:: Data records ::
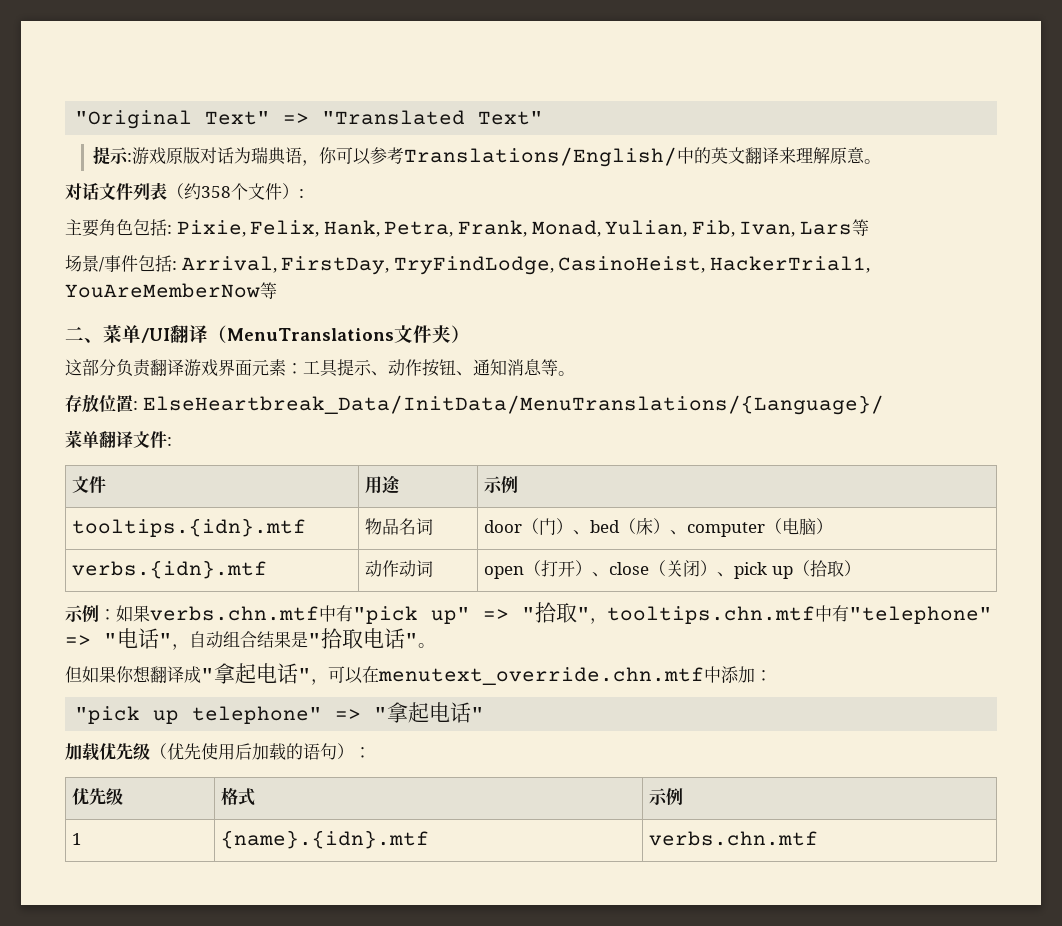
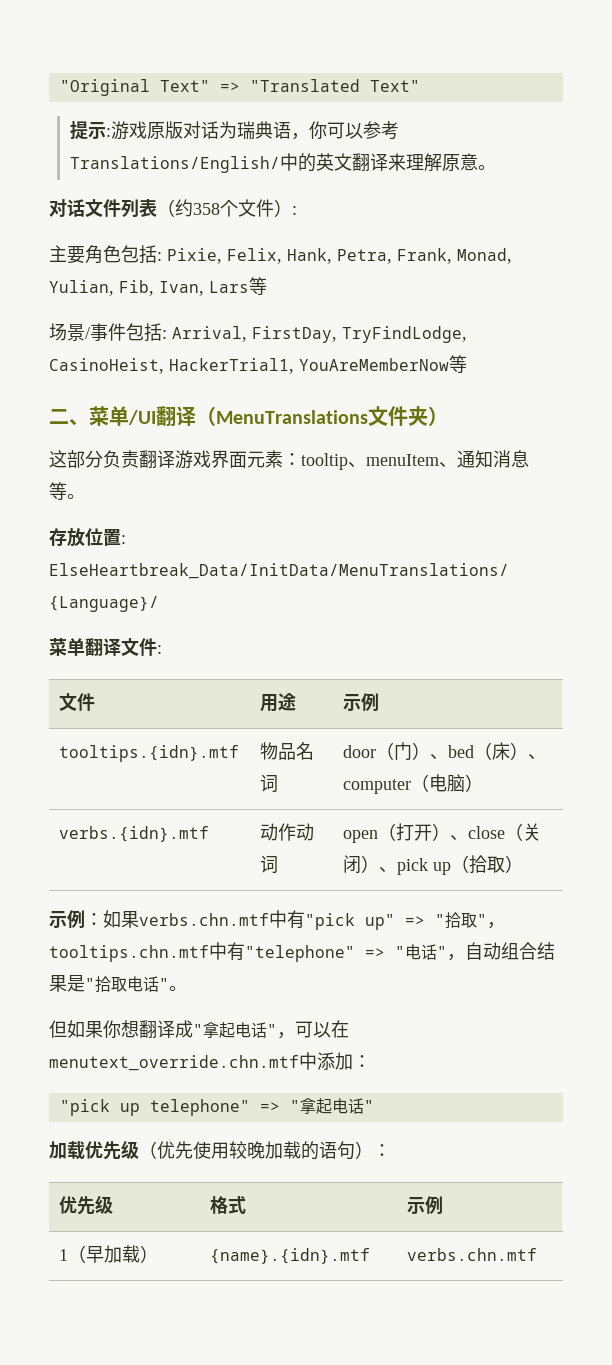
- 这部分负责翻译游戏界面元素：工具提示、动作按钮、通知消息等。
+ 这部分负责翻译游戏界面元素：tooltip、menuItem、通知消息等。
- 加载优先级（优先使用后加载的语句）：
+ 加载优先级（优先使用较晚加载的语句）：
- 1 | {name}.{idn}.mtf | verbs.chn.mtf
+ 1（早加载） | {name}.{idn}.mtf | verbs.chn.mtf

:: Instructions for the task ::
In the material above, find every line with the word "name" and show it.

:: Response ::
- 1 | {name}.{idn}.mtf | verbs.chn.mtf
+ 1（早加载） | {name}.{idn}.mtf | verbs.chn.mtf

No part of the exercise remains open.